Speech at the EGP council opening

08.11.2019

A very few things in life give me greater pleasure than welcoming you all to my home city.

It makes me very happy to see you all here and I wish you enjoy your time here – although I must say that when I first heard that EGP was considering Finland as a location of an event held in November, I did feel compelled to issue a caveat about what Finnish novembers look like in terms of the weather and the darkness.

Then I remembered how I felt in the FYEG general assembly in Madrid in May 2017 and realised that in reality it is far nicer to sit in a conference room when it is not +28’C and sunny outside – especially if the air conditioning happens to break down in the middle of an already very heated 5-hour long debate on the future of agriculture.

So with these words I welcome you to my dark, cold and possibly rainy home city of Tampere.

I am specifically very excited that we get to host hundreds of European greens since it is the international side of this movement that first got me excited about politics and ever since then it has been the side that has consistently kept me excited. I might joke about broken air-conditioning in the soaring early summer heat of Madrid, but in reality that general assembly of young European greens and the numerous other times that I have had the opportunity to spend time with the greens from all over Europe have been the best times of my life. I have honestly never been to better parties than the ones that we had after the Federation of young European Greens elected its first ever pair of female co-spokespersons.

However, I haven’t always been this excited and thrilled about politics. I, like the rest of my generation, grew up in an era where the foundations of democracy and especially representational systems seem to be coming apart. The global recession that started with the banking crisis of 2008 could have resulted in a total reshaping of the financial system, which it very obviously desperately needed and still needs. The most common political response, however, was austerity: excruciating cuts on spending that hit the young, the poor and the sick the hardest.

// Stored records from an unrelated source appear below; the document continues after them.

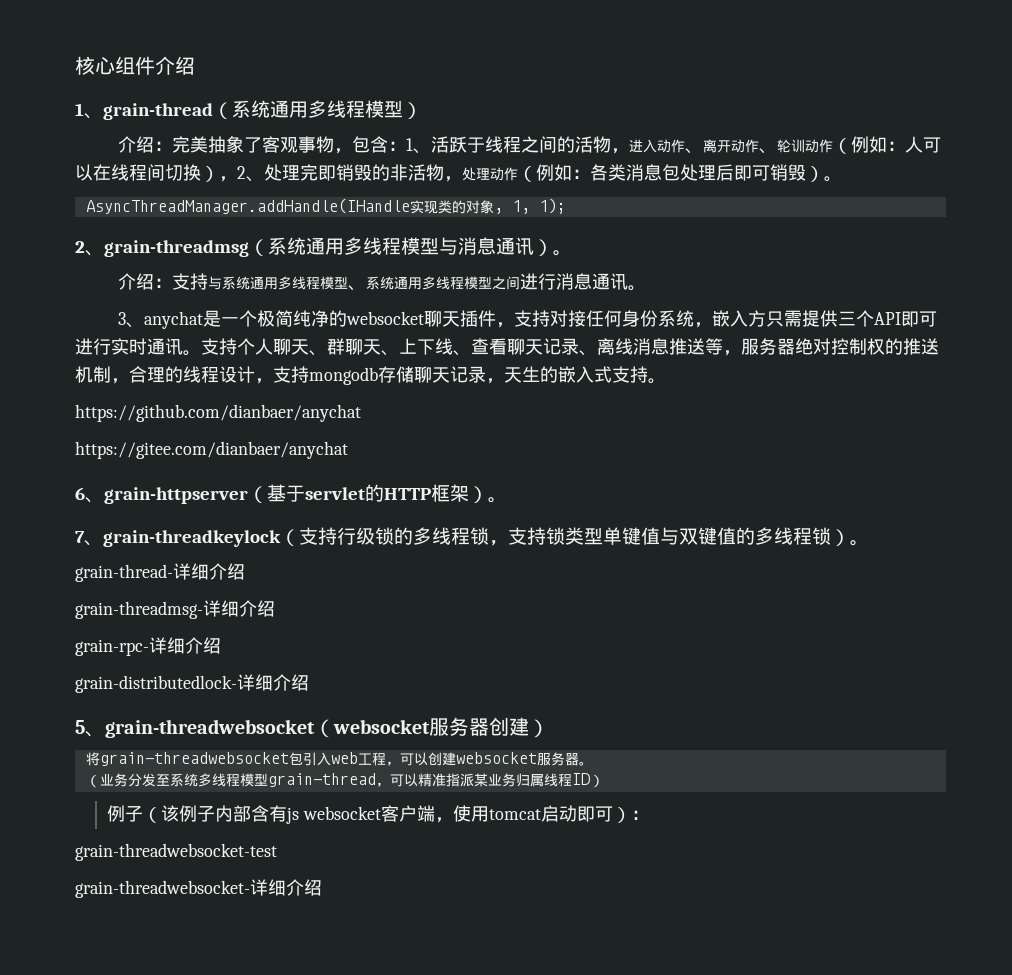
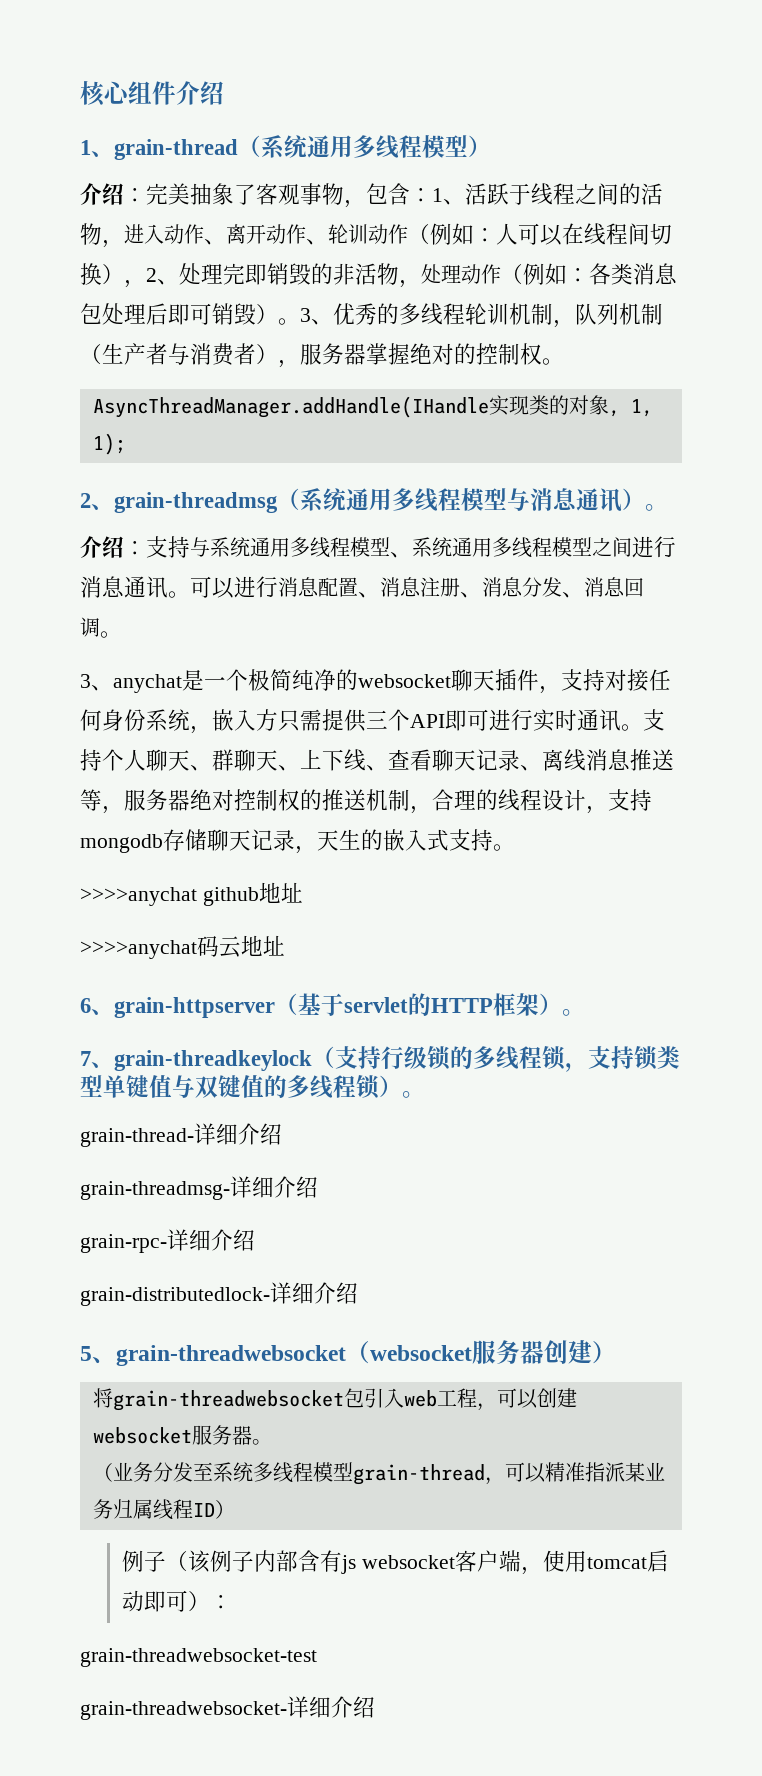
(842, 179) none -> [300,303,663,328] [80,343,564,368] 3、优秀的多线程轮训机制，队列机制（生产者与消费者），服务器掌握绝对的控制权。
(646, 288) none -> [190,576,644,599] [80,617,122,638] 可以进行消息配置、消息注册、消息分发、消息回调。
[75,404,361,422] [75,441,348,459] https://github.com/dianbaer/anychat // https://gitee.com/dianbaer/anychat -> [80,882,303,906] [80,935,285,959] >>>>anychat github地址 // >>>>anychat码云地址

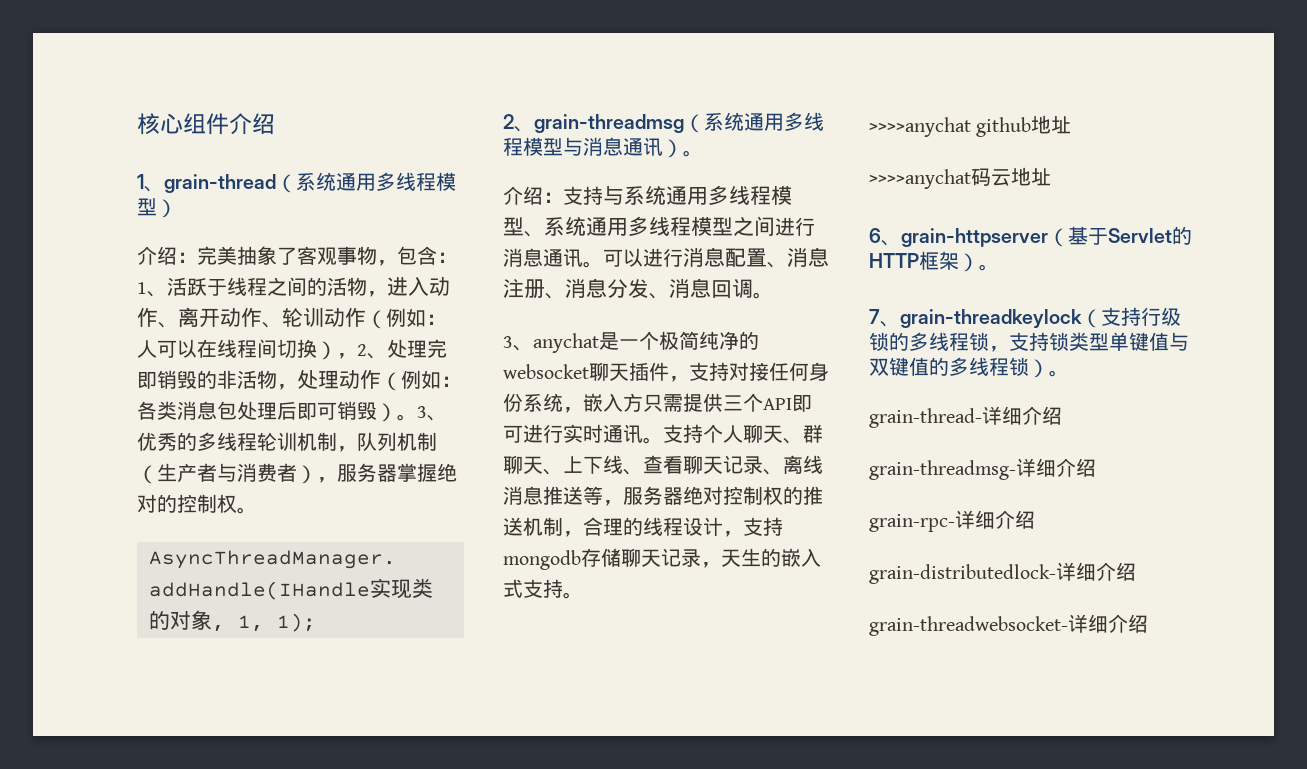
[344,997,408,1013] servlet -> [1108,228,1172,243] Servlet
[80,1340,616,1366] [92,1388,577,1411] [92,1425,272,1445] [92,1462,665,1485] [92,1499,235,1520] [122,1550,669,1575] [122,1590,233,1612] [80,1648,317,1667] // 5、grain-threadwebsocket（websocket服务器创建） // 将grain-threadwebsocket包引入web工程，可以创建websocket服务器。 // （业务分发至系统多线程模型grain-thread，可以精准指派某业务归属线程ID） // 例子（该例子内部含有js websocket客户端，使用tomcat启动即可）： // grain-threadwebsocket-test -> (1136, 571) none

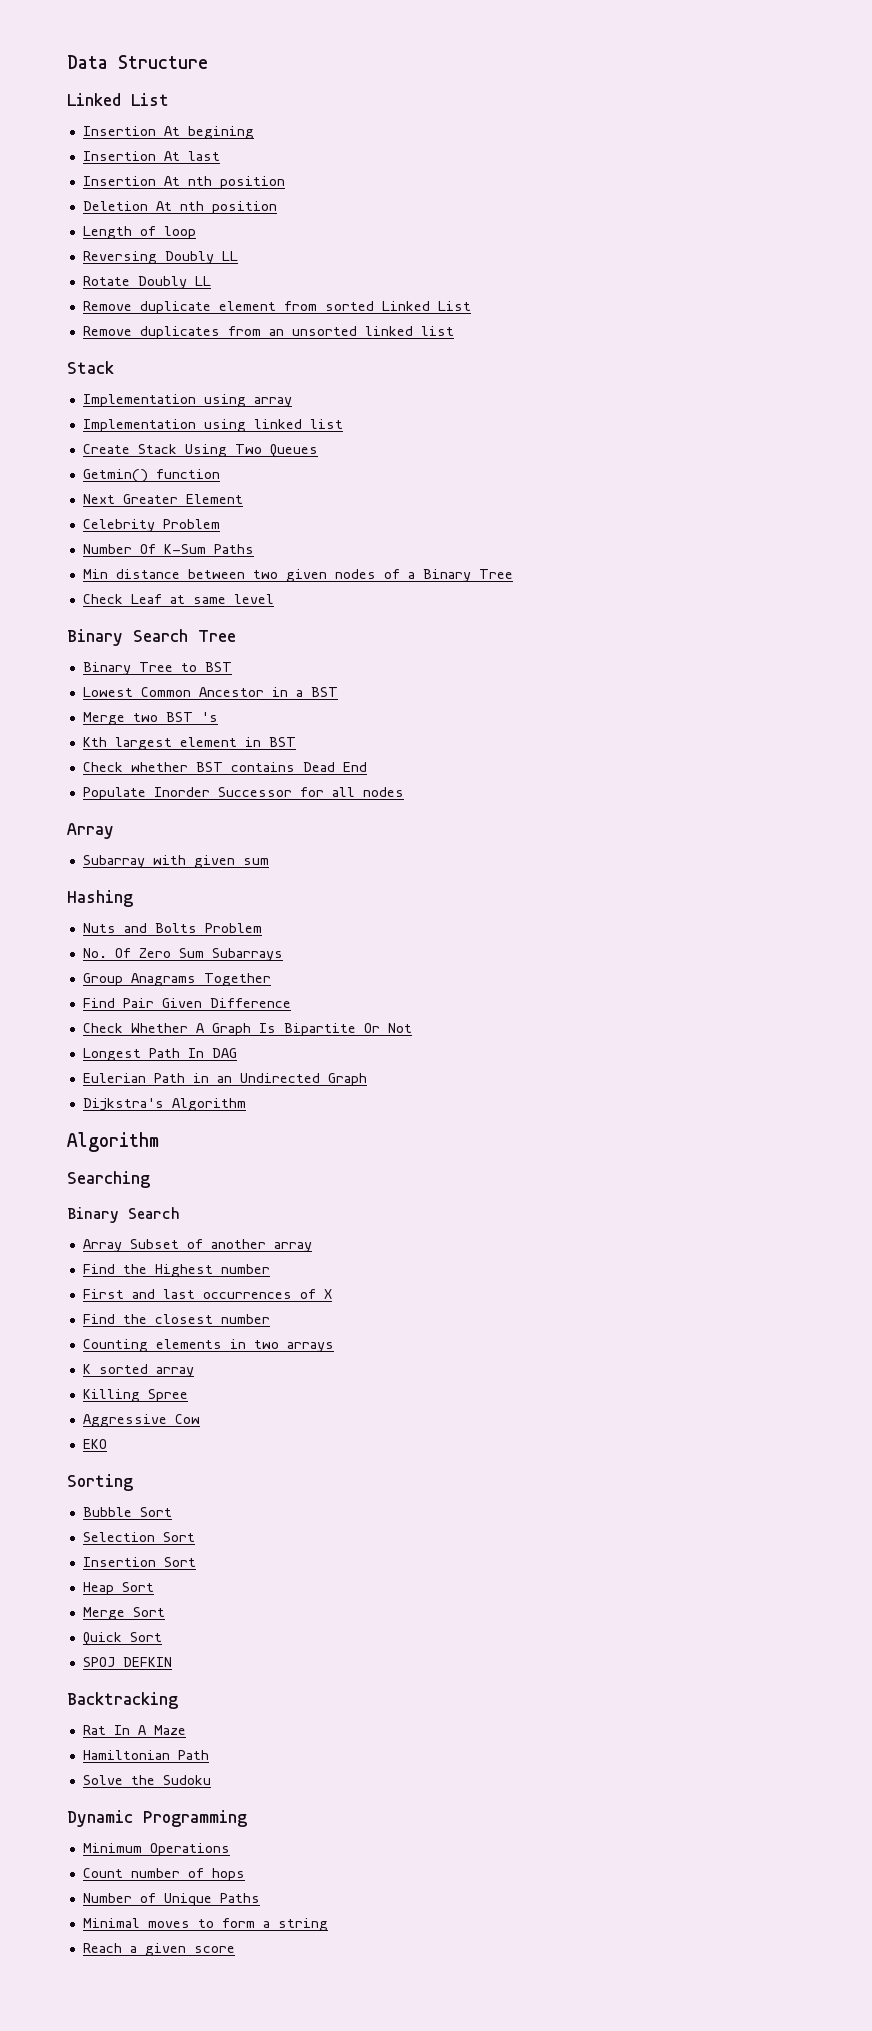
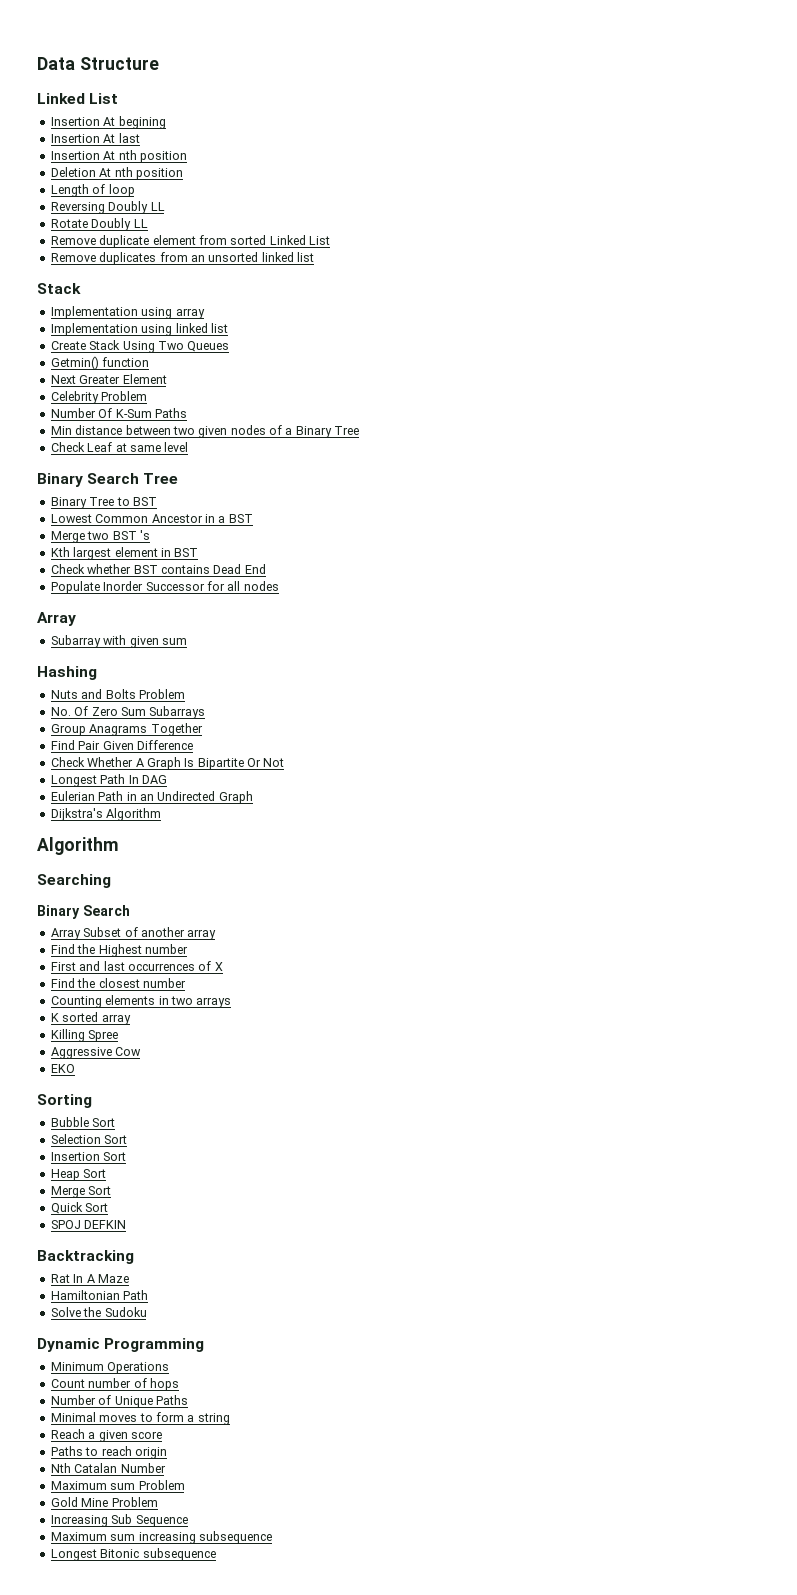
(235, 1949) none -> [50,1446,167,1459] [50,1463,166,1473] [50,1480,185,1490] [50,1497,158,1507] [50,1514,188,1527] [50,1531,272,1544] [50,1548,216,1561] // Paths to reach origin // Nth Catalan Number // Maximum sum Problem // Gold Mine Problem // Increasing Sub Sequence // Maximum sum increasing subsequence // Longest Bitonic subsequence

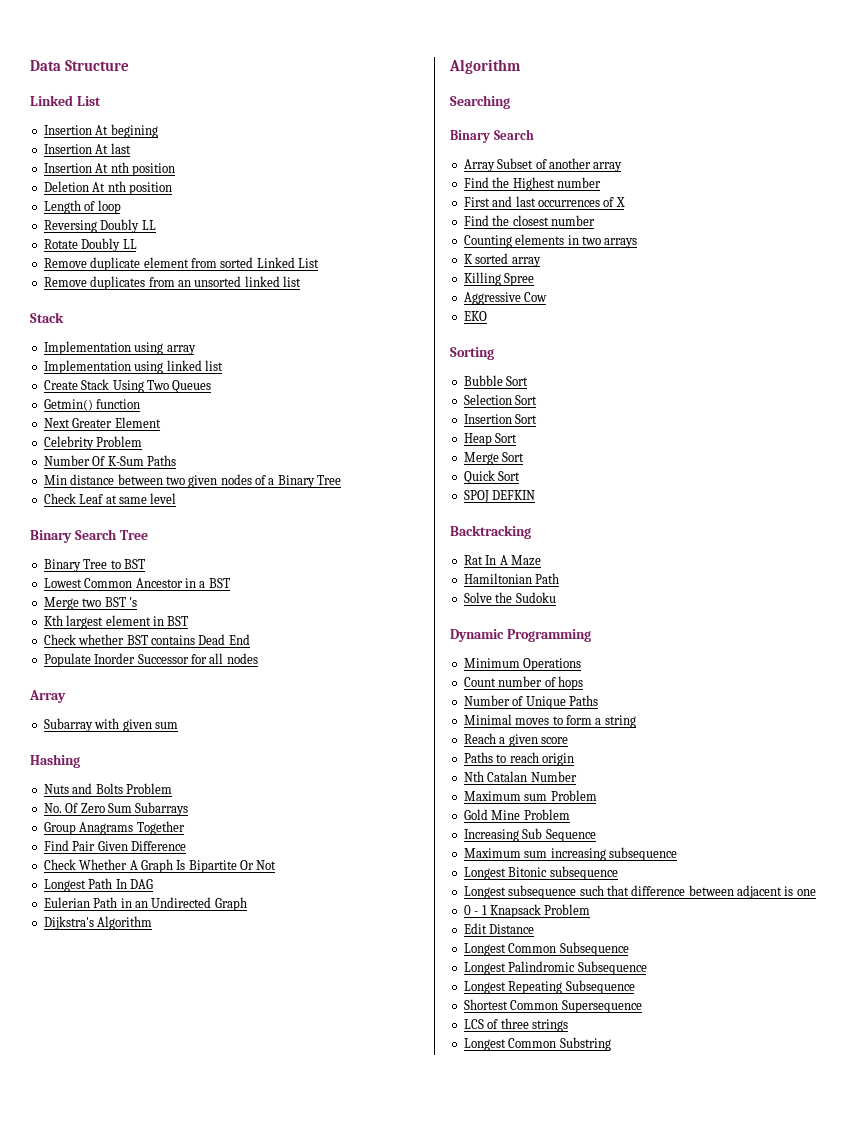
(216, 1554) none -> [463,885,816,899] [463,904,591,918] [463,923,535,934] [463,942,629,956] [463,961,647,975] [463,980,635,994] [463,999,642,1013] [463,1018,568,1032] [463,1037,611,1051] // Longest subsequence such that difference between adjacent is one // 0 - 1 Knapsack Problem // Edit Distance // Longest Common Subsequence // Longest Palindromic Subsequence // Longest Repeating Subsequence // Shortest Common Supersequence // LCS of three strings // Longest Common Substring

I happened to spend my teenage years in a country where this was excruciatingly apparent: the United Kingdom, a fine country for which those years were not the exactly the finest.

When I finished secondary school David Cameron rose to be the prime minister, which resulted in a vast programme of spending cuts, including the tripling of university tuition fees just when my generation was starting to plan its future. The right-wing government ripped apart whatever had been left of the British welfare state after the rule of Margaret Thatcher. When I finished my A-levels three years later, the very same man that had led this campaign of historically severe austerity decided to blame the EU for everything and suggest holding a referendum about whether the UK should stay in.

And lo and behold, after three years of ever-worsening anti-EU and anti-immigration propaganda the country voted to leave.

I just remember how baffling all of this seemed to me and my friends. It was very obvious to us that it was not the EU that had tripled our tuition fees and cut away our healthcare – and no bus printed with false claims could change that. Even more obvious was the fact that being connected to the world was at the core of what had made Britain great and that closing the country’s borders would only make things worse.

Thus it was no surprise that in the 2016 referendum over 80% of young people voted for the UK to stay in the EU.

But as we all know, we lost, and brexit became yet another sad example of the futures of young people taken away from us by the conservative political establishment.

You can only imagine how I felt about conventional politics after having grown up in the middle of all of this. Trust was not exactly the word that I had in mind when I first really stopped to think about how I felt about politics. Nevertheless I felt like I had to give it a go: I was so desperately concerned about climate change, growing global inequality and human rights abuses that I realised that I could leave no stone unturned in looking for solutions.

I went to my first green event and the next thing I know I am being asked to run as a candidate in the parliamentary elections as a 20-year-old newcomer.

At first I thought it was a joke. Weren’t there some real responsible adults who should be running instead of me? That was the first question that came into mind.

I then realised that I had spent all of my teenage years waiting for those responsible adults to come along and put an end to the chaos of conventional politics. I realised that I could either keep on waiting or do something about it myself. I was faced with the sudden realisation that there were no responsible adults waiting in hiding for the right moment to intervene. I’m sure that many here have been faced with the same realisation – the point where you have to ask yourself: if not me, then who; if not here, then where; and if not now, then when?

Those are the three questions that everyone should ask from themselves at this time of climate emergency, growing inequality and human rights abuses. There is no mystical “someone” that will come and fix it all. Ordinary people are the only real solution that we have, and thus we need to inspire, support and sometimes even gently push each other to change the world. To me that inspiration, determination and solidarity is at the core of the European and global Green movement. It is up to all of us to change the world, and like I said in the beginning, nothing gives me greater pleasure than welcoming you into my home city to come together and get on with it. In the times of darkness we must find light in each other to give us the energy to keep on making change happen. That is what I wish all of you will find during you time here in Tampere – especially since you are in Finland in November. Welcome!